Felipe looked away. “I made my statement.”
“A false statement. You’re letting a murderer go free. That’s a sin, isn’t it? Bearing false witness?”
The nun gave me a sidelong glance. Yes, she was still there, and yes, she was hanging on every word. I wonder if nuns gossip?
Felipe sat a little straighter. “A blow against filth like that is a blow for Spain, and for God and His Holy Church. Juan insulted the generalisimo, he insulted the flag, and he insulted the Blessed Virgin Mary.”
The nun took in a sharp breath and crossed herself, mumbling something in Latin.
“This was at the Elisa Bar, right?”
“Yes, there were witnesses.”
“So what happened, he came in and started shouting, just like that?”
“The door was open because it was a hot night. He passed by in the street and gave the raised fist salute of the Reds. One of the heavy drinkers in the bar told him, ‘Try doing that in Barcelona these days.’ Everybody laughed. These republicanos are so pathetic with their little revolutions and fairy dreams. That’s when he rushed in. He was practically foaming at the mouth he was so angry. Insulted all that is great and good about Spain. So I pushed him out.”
“Must have been tough, given your condition.”
Felipe gave an acquiescent nod. “He did not put up much fight. I think he wanted to leave. He realized he was outnumbered. And as soon as I got him out on the street and it was just the two of us, he spat in my face.”
“And that’s when you decided to kill him.”
“That is correct.”
&nbs
p; “No witnesses to the spitting?”
His face darkened. “Some Moors saw.”
Oh, so that’s what made it a killing offense. Nothing these guys hated worse than getting insulted in front of what they considered the lower races.
A long moan came from down the hallway, followed by a sharp scream.
The nun left the room, clapping her hands.
“Now, now, Señor Burroughs, what have I told you about making such a fuss, eh? Other patients have their own troubles. They need to heal.”
Burroughs? I went next door.
Sure enough it was him, Bill Burroughs twisting in sweat-soaked sheets, grinding his teeth so loud I could hear them from the hall. The nurse stood by his bed. She filled a glass from a pitcher of water on a bedside table set far enough away from the bed that Bill couldn’t hit it with all his flailing, and held out the glass to him.
“Drink much fluid, Señor Burroughs.

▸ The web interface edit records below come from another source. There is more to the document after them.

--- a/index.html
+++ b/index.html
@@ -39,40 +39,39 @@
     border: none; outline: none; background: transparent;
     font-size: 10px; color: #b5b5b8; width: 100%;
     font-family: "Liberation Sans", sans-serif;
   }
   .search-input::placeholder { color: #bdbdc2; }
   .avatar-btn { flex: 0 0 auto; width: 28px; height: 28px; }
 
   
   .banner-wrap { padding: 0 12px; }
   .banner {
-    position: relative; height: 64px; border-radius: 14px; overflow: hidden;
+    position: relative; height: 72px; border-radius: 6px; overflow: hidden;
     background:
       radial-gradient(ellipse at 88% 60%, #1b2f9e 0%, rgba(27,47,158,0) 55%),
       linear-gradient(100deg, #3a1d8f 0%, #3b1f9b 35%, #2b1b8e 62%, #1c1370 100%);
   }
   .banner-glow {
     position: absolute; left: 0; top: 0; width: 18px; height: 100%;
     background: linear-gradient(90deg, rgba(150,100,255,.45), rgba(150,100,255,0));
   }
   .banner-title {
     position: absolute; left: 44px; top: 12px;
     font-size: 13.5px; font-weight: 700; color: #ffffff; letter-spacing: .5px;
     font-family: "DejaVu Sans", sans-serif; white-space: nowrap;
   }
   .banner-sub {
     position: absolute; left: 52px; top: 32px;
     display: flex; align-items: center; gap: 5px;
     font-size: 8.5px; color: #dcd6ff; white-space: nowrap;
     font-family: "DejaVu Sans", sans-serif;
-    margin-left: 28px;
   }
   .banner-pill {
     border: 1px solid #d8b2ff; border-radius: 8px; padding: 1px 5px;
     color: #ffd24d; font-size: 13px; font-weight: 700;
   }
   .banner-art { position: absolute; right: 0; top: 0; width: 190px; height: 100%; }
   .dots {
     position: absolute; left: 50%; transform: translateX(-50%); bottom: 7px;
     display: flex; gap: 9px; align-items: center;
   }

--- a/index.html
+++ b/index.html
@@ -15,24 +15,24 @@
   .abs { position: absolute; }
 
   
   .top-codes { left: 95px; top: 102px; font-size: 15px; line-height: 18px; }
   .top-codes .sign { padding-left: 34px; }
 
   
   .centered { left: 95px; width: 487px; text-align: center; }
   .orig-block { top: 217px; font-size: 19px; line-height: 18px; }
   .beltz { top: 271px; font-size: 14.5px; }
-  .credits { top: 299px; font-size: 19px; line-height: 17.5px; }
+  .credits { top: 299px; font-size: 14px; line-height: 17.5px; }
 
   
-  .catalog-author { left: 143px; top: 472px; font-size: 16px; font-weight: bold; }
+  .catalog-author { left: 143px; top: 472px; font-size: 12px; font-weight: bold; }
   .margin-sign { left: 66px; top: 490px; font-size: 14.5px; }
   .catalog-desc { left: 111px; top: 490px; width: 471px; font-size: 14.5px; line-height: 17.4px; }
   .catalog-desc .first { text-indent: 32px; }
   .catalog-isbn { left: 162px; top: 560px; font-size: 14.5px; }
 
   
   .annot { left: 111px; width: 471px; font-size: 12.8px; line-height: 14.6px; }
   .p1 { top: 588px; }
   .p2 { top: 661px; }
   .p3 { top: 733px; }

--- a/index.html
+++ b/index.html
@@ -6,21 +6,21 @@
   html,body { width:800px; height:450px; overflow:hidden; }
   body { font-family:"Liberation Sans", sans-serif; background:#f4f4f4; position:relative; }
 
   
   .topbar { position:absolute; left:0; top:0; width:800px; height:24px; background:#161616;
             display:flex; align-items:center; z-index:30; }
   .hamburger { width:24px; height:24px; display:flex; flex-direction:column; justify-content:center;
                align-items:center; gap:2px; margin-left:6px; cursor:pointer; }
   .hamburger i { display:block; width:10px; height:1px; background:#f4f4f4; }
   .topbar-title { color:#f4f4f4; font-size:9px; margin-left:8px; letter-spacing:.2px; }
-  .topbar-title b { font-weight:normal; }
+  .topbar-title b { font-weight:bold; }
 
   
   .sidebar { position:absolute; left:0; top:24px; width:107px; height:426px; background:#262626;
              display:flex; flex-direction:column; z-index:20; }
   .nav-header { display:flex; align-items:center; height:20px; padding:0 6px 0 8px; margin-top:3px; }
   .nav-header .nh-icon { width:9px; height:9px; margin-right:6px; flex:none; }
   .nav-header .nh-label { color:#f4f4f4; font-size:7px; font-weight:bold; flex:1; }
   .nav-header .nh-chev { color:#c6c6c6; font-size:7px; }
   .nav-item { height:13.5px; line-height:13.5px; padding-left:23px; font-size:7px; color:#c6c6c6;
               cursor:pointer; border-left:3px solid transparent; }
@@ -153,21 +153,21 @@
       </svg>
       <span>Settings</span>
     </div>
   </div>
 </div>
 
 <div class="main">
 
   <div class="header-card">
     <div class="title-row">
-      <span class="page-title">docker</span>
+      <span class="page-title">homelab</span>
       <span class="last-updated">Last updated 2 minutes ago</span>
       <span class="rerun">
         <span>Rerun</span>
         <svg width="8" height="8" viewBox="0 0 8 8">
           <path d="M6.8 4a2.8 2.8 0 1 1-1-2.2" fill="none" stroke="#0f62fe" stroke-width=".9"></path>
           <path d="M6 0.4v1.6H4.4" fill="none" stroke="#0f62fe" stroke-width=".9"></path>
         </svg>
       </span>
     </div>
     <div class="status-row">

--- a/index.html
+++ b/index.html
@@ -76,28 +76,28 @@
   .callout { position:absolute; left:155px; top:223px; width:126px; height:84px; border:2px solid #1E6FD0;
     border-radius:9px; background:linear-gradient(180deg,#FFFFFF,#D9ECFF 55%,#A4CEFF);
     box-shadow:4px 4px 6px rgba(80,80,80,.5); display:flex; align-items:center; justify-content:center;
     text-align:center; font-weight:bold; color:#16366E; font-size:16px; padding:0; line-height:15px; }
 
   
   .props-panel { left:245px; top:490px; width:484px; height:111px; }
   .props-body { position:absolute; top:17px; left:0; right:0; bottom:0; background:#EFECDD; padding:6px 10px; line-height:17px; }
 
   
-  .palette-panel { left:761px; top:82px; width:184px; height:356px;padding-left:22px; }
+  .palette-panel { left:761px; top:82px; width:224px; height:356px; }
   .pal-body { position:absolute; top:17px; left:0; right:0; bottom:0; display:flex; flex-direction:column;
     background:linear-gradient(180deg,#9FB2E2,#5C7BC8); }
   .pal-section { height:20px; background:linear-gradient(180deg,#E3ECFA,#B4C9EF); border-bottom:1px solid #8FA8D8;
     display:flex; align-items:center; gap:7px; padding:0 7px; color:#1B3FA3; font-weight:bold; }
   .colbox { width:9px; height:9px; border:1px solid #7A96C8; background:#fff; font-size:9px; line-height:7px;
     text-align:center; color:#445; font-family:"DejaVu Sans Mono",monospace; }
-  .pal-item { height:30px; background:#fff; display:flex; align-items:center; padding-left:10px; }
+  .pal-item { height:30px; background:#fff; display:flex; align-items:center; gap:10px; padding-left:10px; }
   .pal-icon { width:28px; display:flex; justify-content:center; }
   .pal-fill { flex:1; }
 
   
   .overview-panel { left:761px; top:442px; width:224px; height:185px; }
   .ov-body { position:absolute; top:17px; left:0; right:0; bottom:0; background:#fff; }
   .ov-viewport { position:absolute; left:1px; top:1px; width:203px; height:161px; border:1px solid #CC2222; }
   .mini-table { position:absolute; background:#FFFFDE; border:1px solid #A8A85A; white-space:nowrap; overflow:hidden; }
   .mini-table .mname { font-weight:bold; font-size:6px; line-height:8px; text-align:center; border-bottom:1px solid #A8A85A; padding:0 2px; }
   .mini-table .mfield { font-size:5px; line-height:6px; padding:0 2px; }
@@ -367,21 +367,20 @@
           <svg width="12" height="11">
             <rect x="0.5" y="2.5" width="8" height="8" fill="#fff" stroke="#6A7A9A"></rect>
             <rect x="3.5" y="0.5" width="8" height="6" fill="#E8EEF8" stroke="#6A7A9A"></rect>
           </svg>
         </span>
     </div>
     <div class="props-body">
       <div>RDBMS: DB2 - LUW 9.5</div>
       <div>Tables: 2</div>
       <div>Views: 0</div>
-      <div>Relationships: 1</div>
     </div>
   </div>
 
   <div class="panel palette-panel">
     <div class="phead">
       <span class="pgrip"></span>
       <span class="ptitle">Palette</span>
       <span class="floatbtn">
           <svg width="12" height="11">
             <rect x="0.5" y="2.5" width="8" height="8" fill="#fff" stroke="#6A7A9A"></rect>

It will help clean your system.”
“Makes me sick,” he gasped. His voice sounded like the last puff of steam from an emptied teapot.
“It is the heroin that makes you sick, Señor Burroughs. Good food, much water, and much rest will make you better.”
I came to the side of the bed. “Bill, what are you doing here?”
His feverish eyes fixed on me and he let out a shudder the convulsed his entire body.
“Hey, Shorty. Good to s-see you. I’m taking the c-cure. I g-got to get off it for good this t-time.”
“I think that’s a smart move.” Bill was an American in his thirties, living in Tangier on a small remittance while pretending to write some incoherent novel. Really all he did was chase adolescent boys and the horrors of his own addiction.
“Gotta…gotta get off the junk.”
“Sure, but why in a prison ward?”
“Keeps me from jumping out a w-window. Doing c-cold turkey is t-tough,” he said, suddenly shivering. The nun placed another blanket on him and finally got him to take a sip of water. “I’m on the third day. That’s always the worst. If I c-can get through today and t-tomorrow, I should be clear. Get my h-head clean and finish my book.”